Kubernetes systems outage

Incident Report for OSG Consortium

Update

Work is wrapping up for the evening.

There remains capacity issues on the cluster -- too few servers remain for the number of services running. We will continue to triage, taking down development instances to preserve the ability to run production. The main outages are around accounting (GRACC) and reporting currently - glideins are being launched, jobs are running, and OSDF transfers are flowing.

One of the storage systems in use was located completely on hardware that was lost. This filesystem primarily held non-critical data, having been replaced by a larger, more robust storage system. However, some services had not migrated, meaning their status will need to be evaluated, one-by-one to determine the best path. About half of the hosted CEs are affected by the storage system loss.
Posted May 17, 2026 - 02:30 UTC

Update

We are continuing to work on a fix for this issue.
Posted May 16, 2026 - 21:48 UTC

Update

A total of 20 hosts failed to come back after the outage.

The failover to the backup hosts was successful and Kubernetes core services, such as Harbor, are coming back online. End-user service restoration is beginning.

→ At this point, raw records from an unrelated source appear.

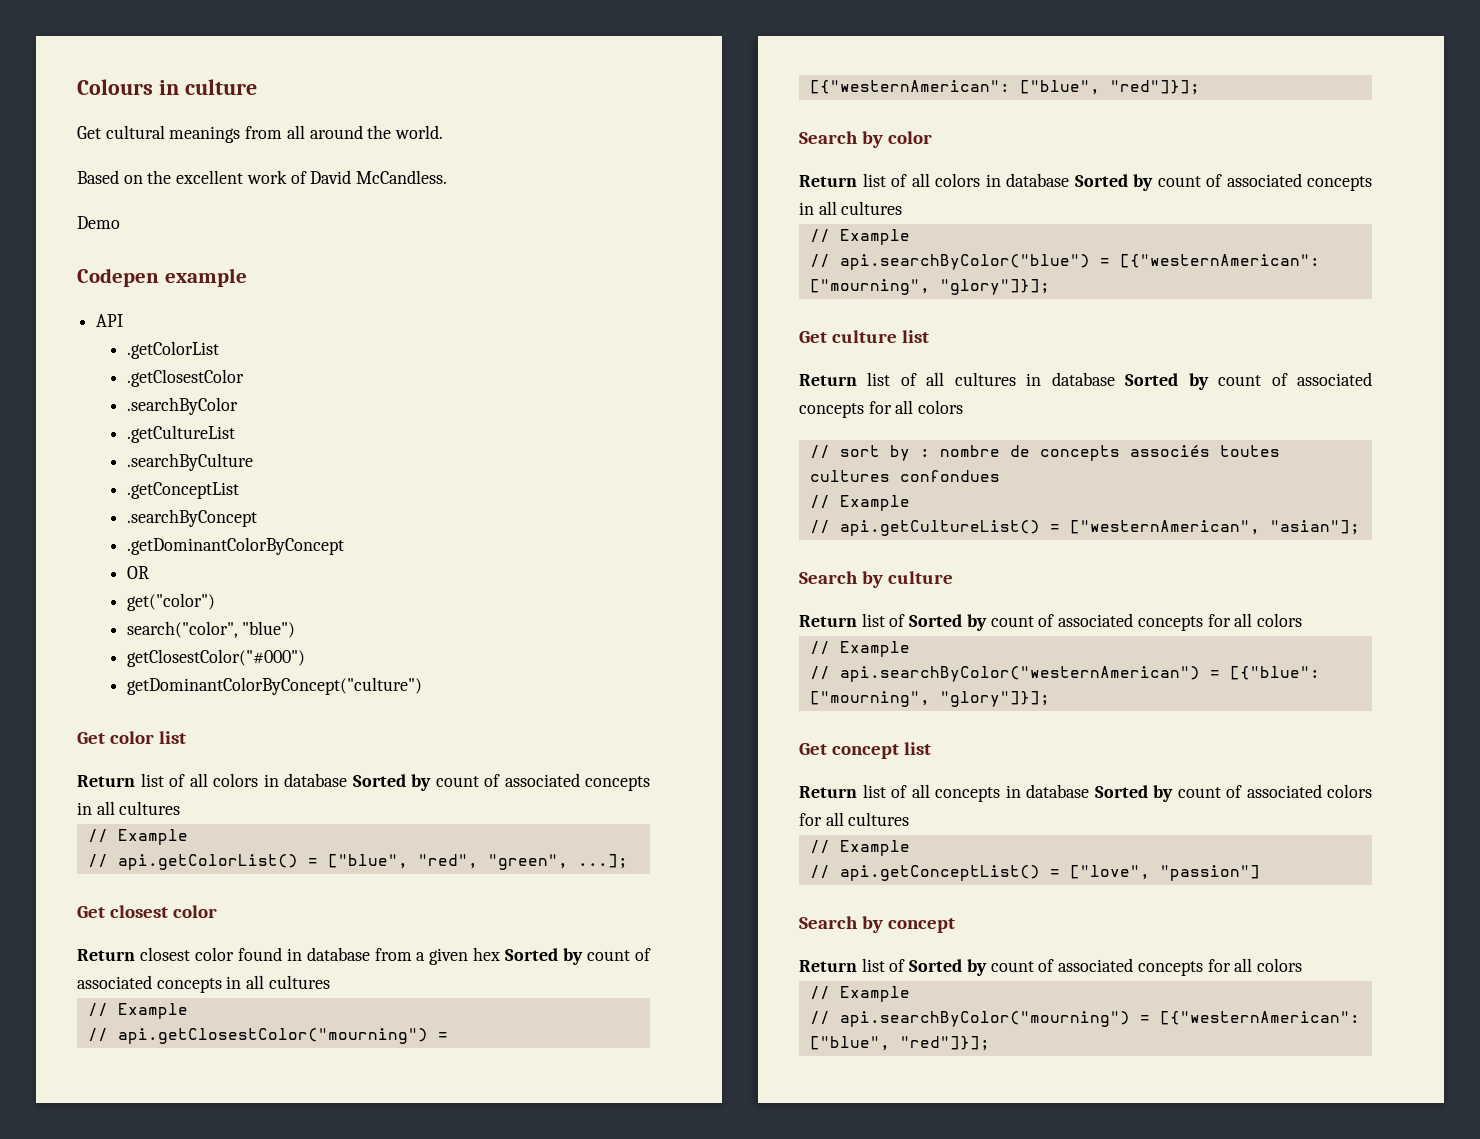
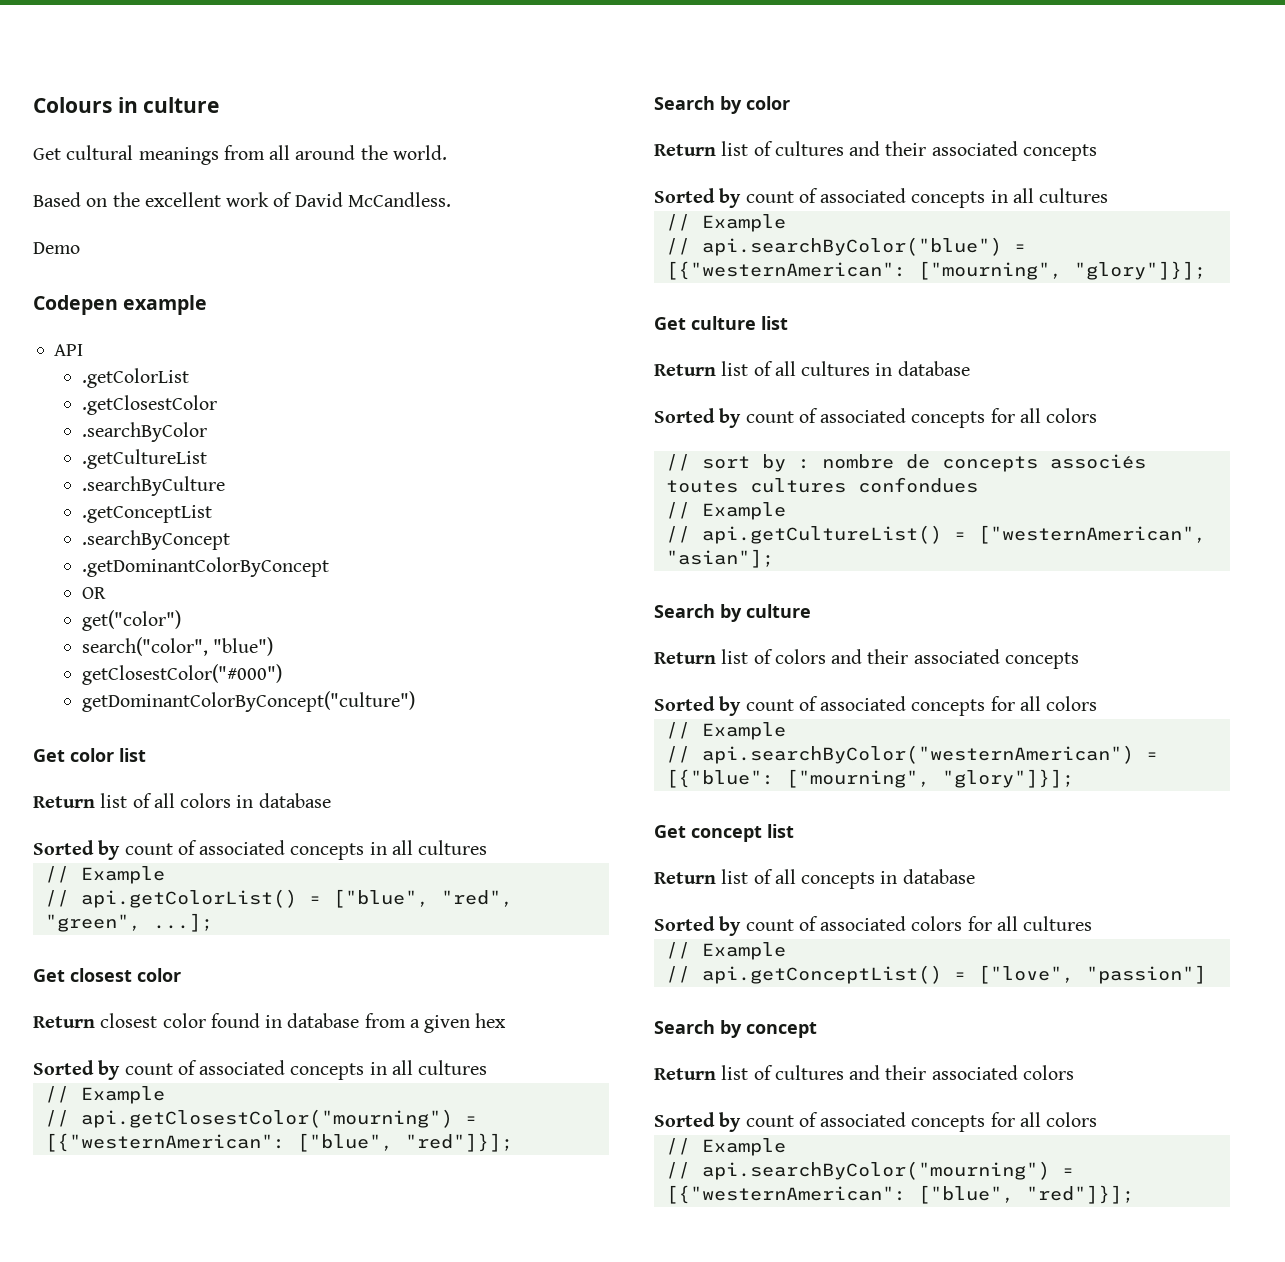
(347, 780) none -> (331, 800) //
(501, 954) none -> (507, 1020) //
[911,173,1069,187] all colors in database -> [774,141,1097,161] cultures and their associated concepts //
(1115, 379) none -> (970, 368) //
(906, 620) none -> [774,649,1079,669] colors and their associated concepts //
(1089, 791) none -> (975, 876) //
(906, 965) none -> [774,1065,1074,1080] cultures and their associated colors //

Due to capacity issues, some less-critical services will likely be kept offline over the weekend.
Posted May 16, 2026 - 21:47 UTC

Update

Several critical pieces of hardware have failed to come back online after the power outage. Staff are failing over core services to backup hardware.
Posted May 16, 2026 - 20:23 UTC

Identified

Systems administrators are in the data center, recovering hosts.
Posted May 16, 2026 - 17:22 UTC

Investigating

The Kubernetes cluster at UW-Madison, Tiger, suffered from an apparent power outage overnight and most hosts are offline along with a majority of services. Service outage appears to coincide with thunderstorms in the Madison area around 1:00am central time.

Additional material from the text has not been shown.